Task directions:
In the data below, which lines contain "permanence"? List them by copying each one.

○ ○ ○

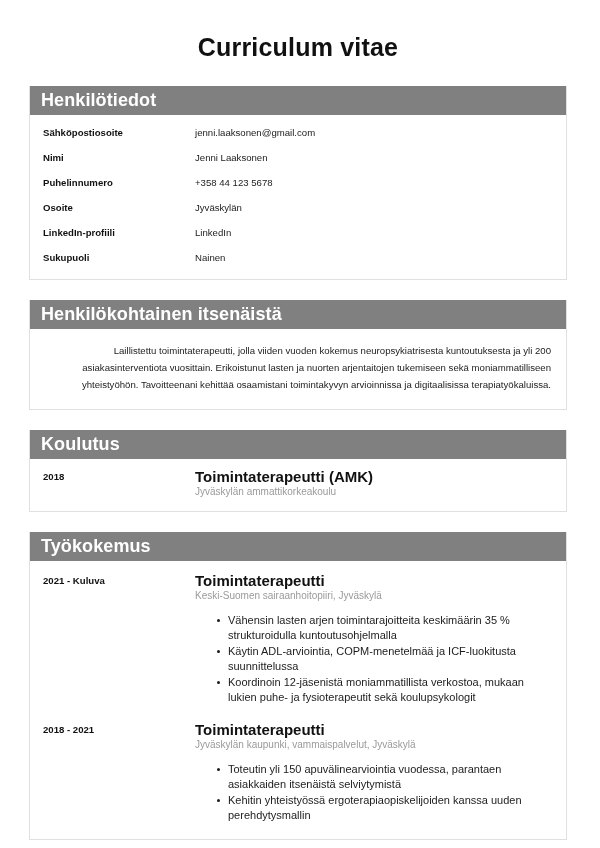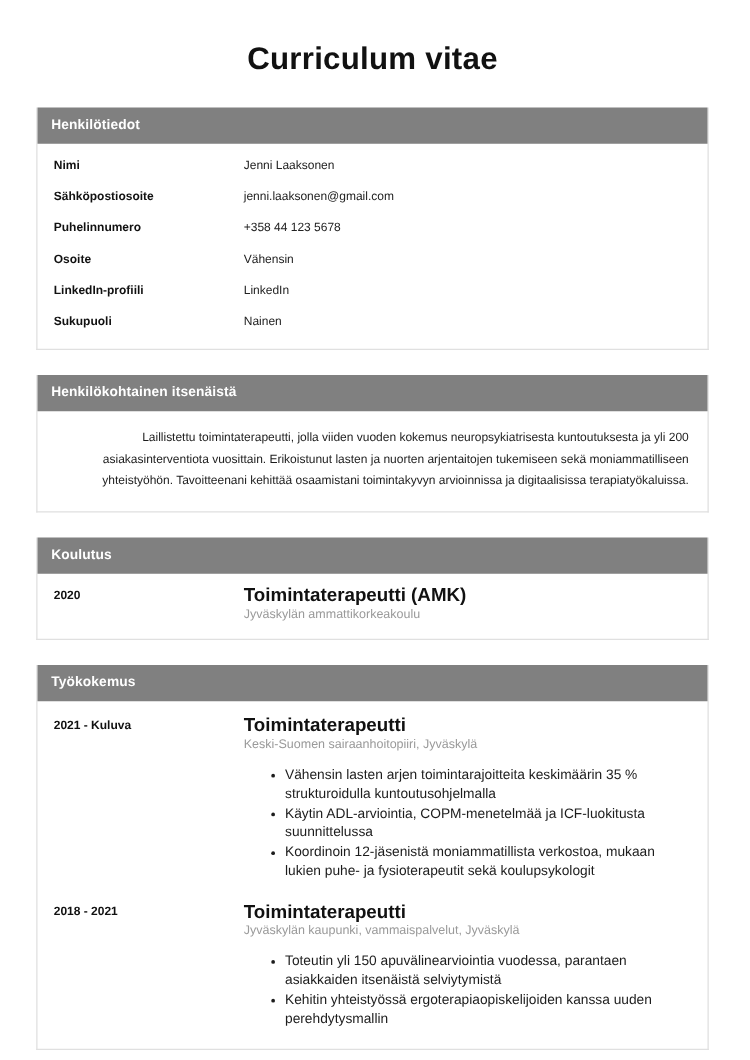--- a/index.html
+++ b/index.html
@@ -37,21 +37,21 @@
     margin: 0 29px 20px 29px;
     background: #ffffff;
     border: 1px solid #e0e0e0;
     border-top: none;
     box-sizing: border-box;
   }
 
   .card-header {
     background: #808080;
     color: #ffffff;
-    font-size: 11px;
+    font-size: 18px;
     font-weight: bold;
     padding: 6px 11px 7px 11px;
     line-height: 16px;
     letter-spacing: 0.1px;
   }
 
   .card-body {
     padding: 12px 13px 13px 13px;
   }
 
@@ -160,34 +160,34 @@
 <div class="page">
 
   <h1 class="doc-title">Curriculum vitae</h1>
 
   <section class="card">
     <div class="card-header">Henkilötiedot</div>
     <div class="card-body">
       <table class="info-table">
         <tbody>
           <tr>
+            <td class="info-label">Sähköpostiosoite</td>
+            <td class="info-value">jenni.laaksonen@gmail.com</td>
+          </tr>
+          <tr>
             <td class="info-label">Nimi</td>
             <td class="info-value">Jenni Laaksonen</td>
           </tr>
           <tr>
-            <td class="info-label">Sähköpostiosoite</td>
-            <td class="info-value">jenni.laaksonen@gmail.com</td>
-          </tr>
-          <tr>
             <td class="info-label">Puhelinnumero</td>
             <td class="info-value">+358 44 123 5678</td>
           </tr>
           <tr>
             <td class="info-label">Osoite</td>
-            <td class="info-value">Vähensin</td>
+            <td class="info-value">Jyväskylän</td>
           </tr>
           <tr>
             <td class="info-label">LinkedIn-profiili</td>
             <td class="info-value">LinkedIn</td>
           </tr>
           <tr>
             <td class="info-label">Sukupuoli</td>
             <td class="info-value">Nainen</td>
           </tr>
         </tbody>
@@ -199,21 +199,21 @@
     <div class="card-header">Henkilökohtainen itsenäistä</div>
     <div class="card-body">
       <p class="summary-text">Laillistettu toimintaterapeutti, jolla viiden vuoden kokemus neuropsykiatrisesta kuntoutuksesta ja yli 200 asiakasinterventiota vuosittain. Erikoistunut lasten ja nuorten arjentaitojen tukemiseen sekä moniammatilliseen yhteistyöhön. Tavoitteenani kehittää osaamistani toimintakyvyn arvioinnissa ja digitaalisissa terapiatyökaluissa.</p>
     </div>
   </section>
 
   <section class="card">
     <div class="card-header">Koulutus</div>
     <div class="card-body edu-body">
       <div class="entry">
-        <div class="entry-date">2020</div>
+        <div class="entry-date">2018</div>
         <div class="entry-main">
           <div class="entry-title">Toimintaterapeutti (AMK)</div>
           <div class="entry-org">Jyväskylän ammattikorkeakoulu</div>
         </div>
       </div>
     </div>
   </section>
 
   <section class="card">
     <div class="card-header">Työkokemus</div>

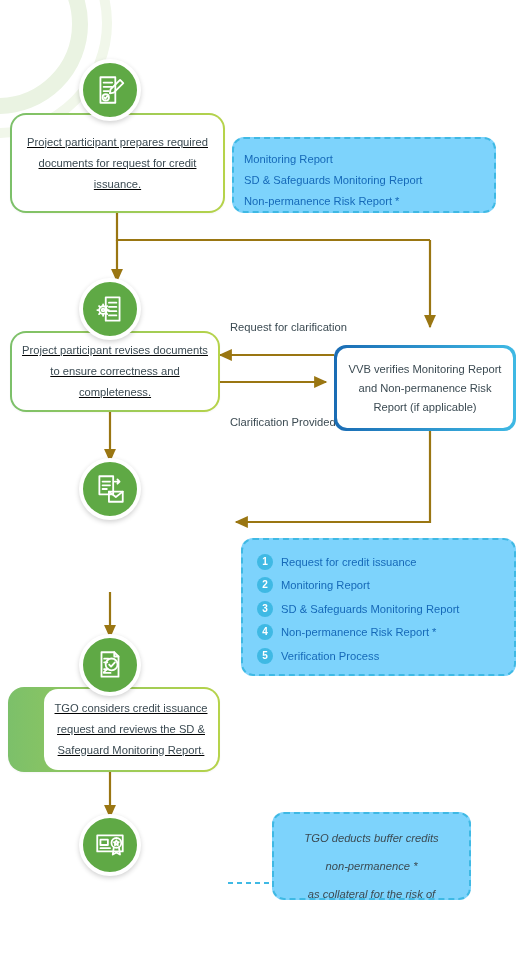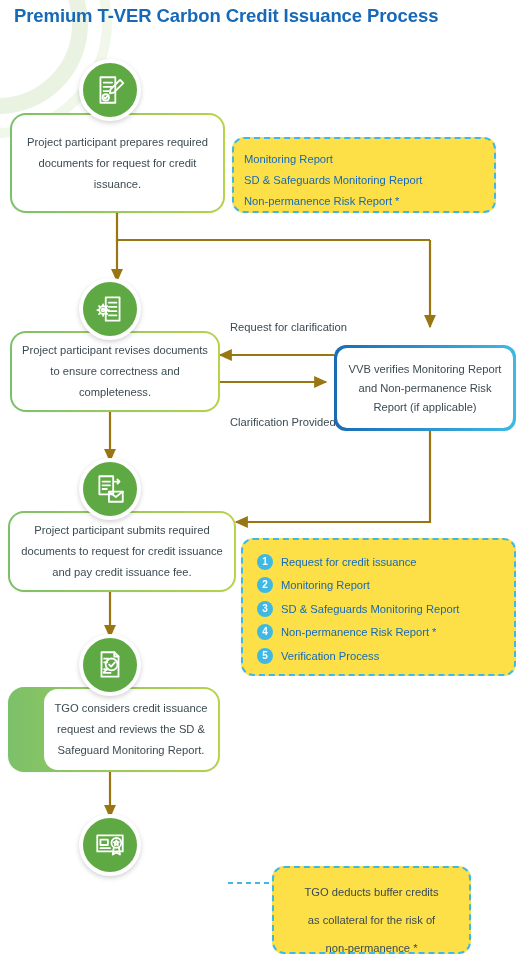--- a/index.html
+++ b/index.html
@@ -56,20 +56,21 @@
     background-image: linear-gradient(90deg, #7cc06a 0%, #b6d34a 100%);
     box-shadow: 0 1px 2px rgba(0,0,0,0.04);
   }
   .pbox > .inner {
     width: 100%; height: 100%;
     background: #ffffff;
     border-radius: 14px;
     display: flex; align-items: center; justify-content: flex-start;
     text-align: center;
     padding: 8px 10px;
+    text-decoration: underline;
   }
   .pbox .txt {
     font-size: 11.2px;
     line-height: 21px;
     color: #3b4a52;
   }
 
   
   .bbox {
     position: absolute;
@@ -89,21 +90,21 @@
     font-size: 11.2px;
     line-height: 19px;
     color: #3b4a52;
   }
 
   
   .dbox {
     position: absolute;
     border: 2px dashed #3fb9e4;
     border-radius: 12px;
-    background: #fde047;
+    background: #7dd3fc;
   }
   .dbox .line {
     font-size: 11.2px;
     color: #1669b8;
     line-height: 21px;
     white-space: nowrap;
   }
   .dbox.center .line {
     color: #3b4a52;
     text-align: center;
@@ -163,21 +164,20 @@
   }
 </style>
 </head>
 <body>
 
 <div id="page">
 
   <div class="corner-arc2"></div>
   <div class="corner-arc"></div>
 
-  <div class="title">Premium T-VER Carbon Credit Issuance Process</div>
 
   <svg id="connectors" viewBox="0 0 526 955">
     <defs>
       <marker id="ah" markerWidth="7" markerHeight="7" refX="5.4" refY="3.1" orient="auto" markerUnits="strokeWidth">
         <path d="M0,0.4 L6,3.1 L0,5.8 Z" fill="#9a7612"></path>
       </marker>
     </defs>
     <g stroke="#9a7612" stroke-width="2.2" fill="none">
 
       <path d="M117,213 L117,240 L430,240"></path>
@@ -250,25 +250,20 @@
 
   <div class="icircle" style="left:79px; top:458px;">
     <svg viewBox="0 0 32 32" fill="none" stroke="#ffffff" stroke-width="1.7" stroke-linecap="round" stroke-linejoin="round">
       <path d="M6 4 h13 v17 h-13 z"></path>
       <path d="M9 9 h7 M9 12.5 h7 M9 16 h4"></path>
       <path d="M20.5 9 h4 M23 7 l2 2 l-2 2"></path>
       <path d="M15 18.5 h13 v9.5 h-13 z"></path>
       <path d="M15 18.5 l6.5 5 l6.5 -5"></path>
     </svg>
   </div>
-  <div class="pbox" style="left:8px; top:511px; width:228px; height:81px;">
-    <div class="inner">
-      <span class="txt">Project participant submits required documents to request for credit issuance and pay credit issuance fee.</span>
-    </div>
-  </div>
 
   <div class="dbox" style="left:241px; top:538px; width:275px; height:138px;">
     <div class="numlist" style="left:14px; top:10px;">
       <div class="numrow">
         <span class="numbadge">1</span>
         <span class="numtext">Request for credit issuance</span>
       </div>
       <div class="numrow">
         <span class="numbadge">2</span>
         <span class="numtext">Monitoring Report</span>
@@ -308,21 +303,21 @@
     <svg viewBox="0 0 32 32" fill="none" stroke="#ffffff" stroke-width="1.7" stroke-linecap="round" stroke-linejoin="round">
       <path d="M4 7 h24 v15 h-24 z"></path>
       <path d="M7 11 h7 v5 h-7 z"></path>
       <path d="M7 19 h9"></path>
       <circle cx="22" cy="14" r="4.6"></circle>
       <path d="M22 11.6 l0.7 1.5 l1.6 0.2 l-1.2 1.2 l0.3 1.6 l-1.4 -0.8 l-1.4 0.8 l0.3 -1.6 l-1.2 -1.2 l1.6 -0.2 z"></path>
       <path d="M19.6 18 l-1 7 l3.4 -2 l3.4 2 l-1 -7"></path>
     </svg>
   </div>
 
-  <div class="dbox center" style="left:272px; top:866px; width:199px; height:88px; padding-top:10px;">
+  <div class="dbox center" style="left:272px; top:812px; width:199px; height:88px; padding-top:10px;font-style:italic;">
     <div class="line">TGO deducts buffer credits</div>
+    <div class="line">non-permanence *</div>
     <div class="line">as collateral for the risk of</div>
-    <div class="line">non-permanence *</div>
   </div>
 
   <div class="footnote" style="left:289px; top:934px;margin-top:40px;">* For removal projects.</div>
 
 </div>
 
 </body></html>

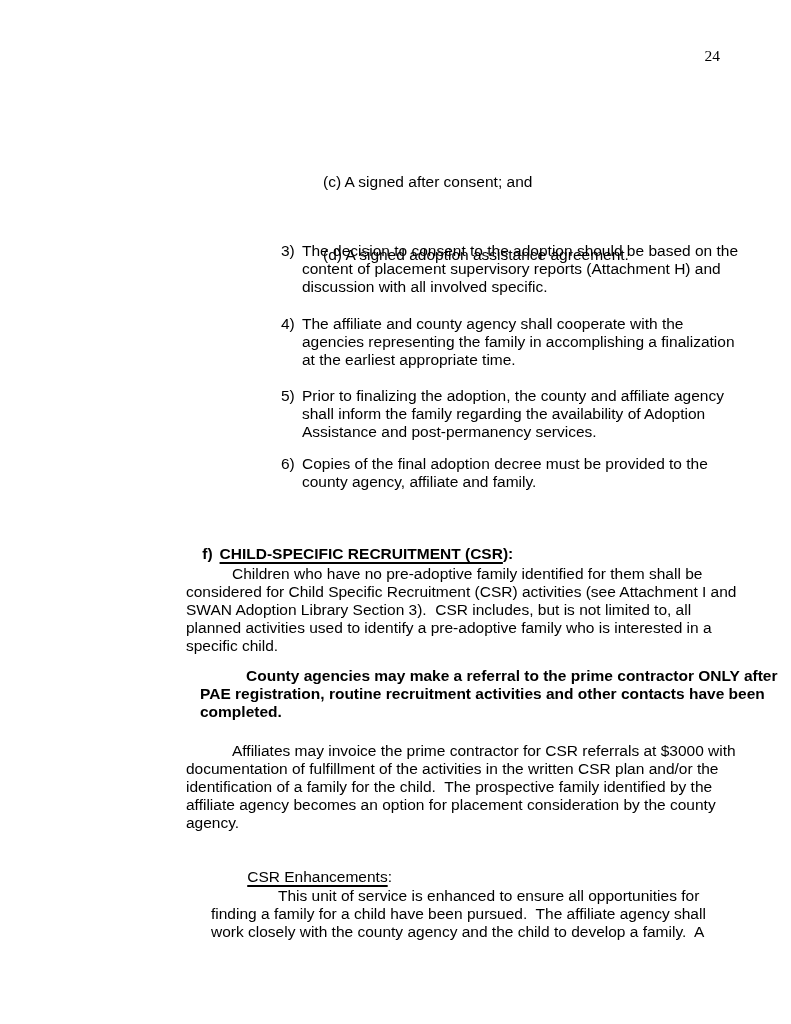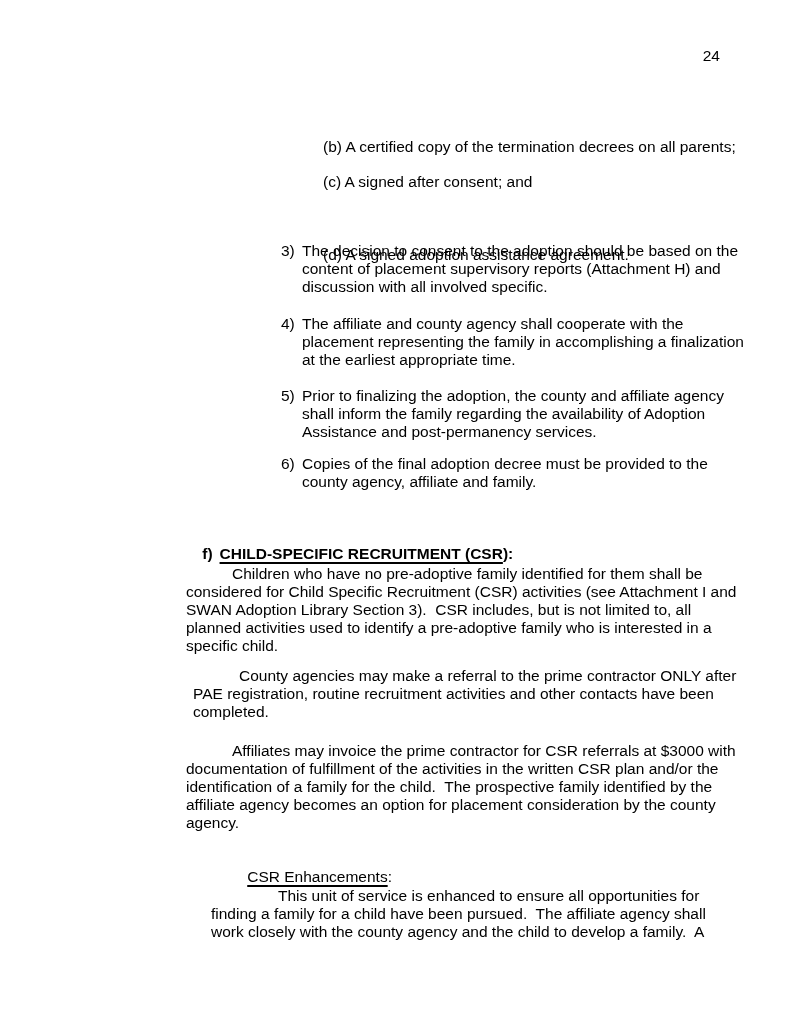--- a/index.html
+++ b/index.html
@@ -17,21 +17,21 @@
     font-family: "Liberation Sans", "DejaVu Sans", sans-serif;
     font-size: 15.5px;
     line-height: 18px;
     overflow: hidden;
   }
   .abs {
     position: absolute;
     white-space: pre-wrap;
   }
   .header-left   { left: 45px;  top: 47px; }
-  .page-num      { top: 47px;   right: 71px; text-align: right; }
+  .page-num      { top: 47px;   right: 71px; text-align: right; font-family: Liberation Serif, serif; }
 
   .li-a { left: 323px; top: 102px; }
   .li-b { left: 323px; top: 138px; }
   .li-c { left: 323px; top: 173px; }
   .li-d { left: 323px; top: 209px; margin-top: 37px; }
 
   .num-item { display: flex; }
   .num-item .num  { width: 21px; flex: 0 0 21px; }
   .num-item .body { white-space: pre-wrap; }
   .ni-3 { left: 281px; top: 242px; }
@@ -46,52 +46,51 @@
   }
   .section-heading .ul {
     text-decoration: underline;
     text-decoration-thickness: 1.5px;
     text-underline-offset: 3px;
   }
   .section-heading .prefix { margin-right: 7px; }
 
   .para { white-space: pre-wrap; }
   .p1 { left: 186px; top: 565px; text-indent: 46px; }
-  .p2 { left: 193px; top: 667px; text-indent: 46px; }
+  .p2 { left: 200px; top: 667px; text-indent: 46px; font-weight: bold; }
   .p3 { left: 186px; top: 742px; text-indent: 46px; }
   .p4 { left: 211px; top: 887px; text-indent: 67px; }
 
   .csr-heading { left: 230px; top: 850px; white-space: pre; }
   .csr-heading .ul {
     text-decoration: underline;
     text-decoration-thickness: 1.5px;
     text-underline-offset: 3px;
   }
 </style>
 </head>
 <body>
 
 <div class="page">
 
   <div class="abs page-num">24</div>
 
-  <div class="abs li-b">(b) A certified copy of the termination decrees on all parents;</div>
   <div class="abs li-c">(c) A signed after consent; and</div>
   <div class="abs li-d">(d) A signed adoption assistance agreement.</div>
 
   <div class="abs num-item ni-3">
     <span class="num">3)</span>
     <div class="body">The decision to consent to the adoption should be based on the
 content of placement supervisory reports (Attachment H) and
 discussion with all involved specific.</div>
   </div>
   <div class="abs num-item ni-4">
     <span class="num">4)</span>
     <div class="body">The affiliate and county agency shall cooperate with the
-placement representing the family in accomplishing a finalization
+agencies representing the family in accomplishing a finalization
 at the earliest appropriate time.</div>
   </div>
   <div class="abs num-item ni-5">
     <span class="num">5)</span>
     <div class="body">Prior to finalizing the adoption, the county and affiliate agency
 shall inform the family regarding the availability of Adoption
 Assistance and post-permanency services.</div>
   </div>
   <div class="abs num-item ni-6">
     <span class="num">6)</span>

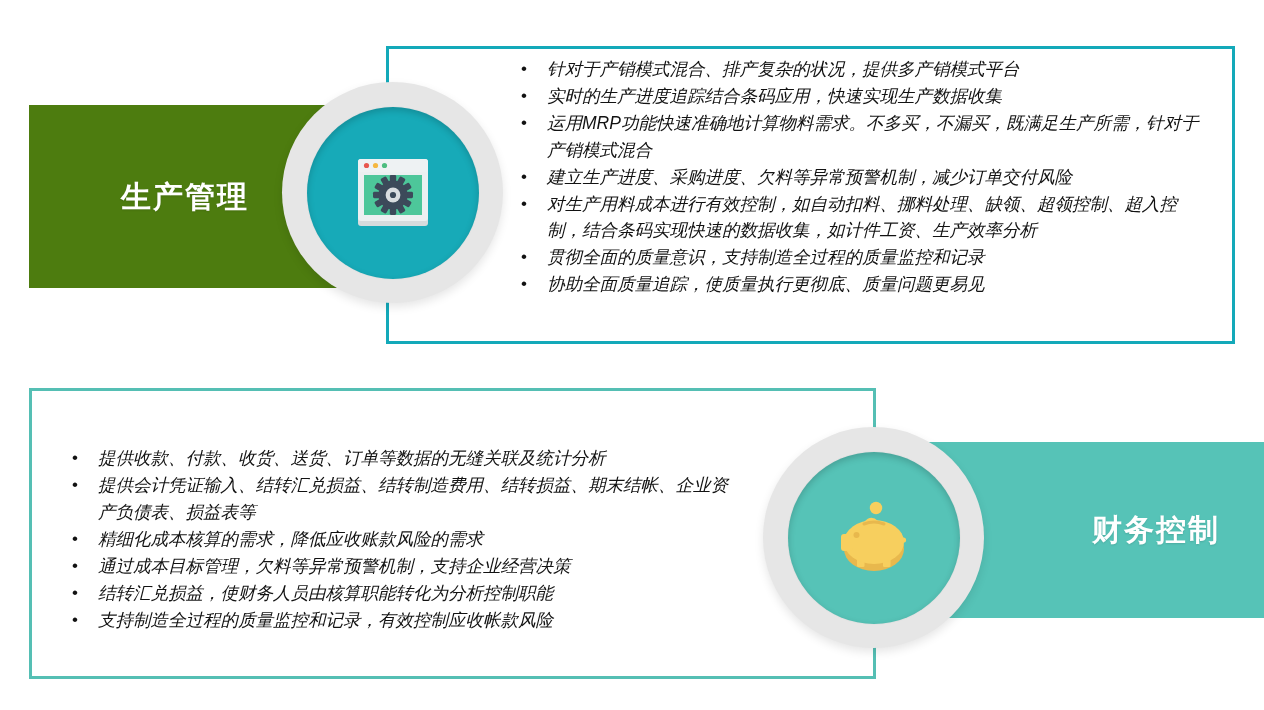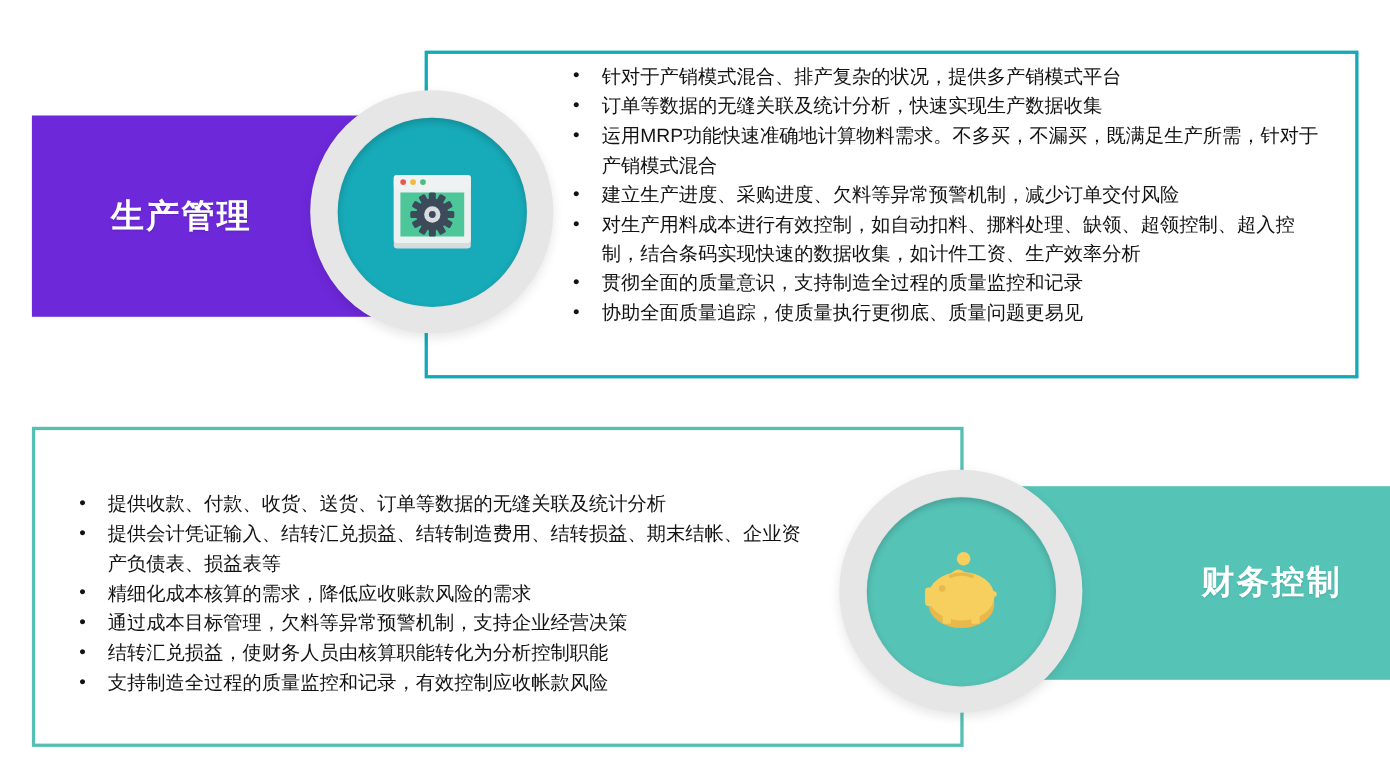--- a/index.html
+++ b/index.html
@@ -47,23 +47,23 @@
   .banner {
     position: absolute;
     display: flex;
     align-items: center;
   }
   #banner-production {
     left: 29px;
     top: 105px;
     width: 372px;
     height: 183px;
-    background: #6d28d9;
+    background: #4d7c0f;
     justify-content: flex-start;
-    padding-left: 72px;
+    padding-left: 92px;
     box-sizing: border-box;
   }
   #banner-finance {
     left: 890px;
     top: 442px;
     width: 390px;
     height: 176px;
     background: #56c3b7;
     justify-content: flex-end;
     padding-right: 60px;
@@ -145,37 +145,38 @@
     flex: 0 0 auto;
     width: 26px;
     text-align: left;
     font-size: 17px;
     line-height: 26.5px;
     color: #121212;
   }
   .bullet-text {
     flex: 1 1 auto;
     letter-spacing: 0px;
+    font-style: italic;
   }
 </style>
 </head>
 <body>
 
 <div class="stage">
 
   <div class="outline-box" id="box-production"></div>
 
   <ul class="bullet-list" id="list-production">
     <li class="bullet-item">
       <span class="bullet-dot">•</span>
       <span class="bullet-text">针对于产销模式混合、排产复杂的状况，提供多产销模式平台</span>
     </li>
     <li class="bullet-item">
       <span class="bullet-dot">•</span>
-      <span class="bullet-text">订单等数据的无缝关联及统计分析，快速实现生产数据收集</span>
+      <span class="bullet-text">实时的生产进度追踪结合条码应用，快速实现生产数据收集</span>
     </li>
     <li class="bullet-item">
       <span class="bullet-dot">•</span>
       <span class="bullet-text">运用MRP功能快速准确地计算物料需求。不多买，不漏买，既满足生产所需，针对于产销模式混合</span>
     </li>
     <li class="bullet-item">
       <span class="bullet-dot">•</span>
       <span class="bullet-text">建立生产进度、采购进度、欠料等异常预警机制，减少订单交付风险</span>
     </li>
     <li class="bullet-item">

○ ○ ○

Response to this task:
+    <div class="line">non-permanence *</div>
-    <div class="line">non-permanence *</div>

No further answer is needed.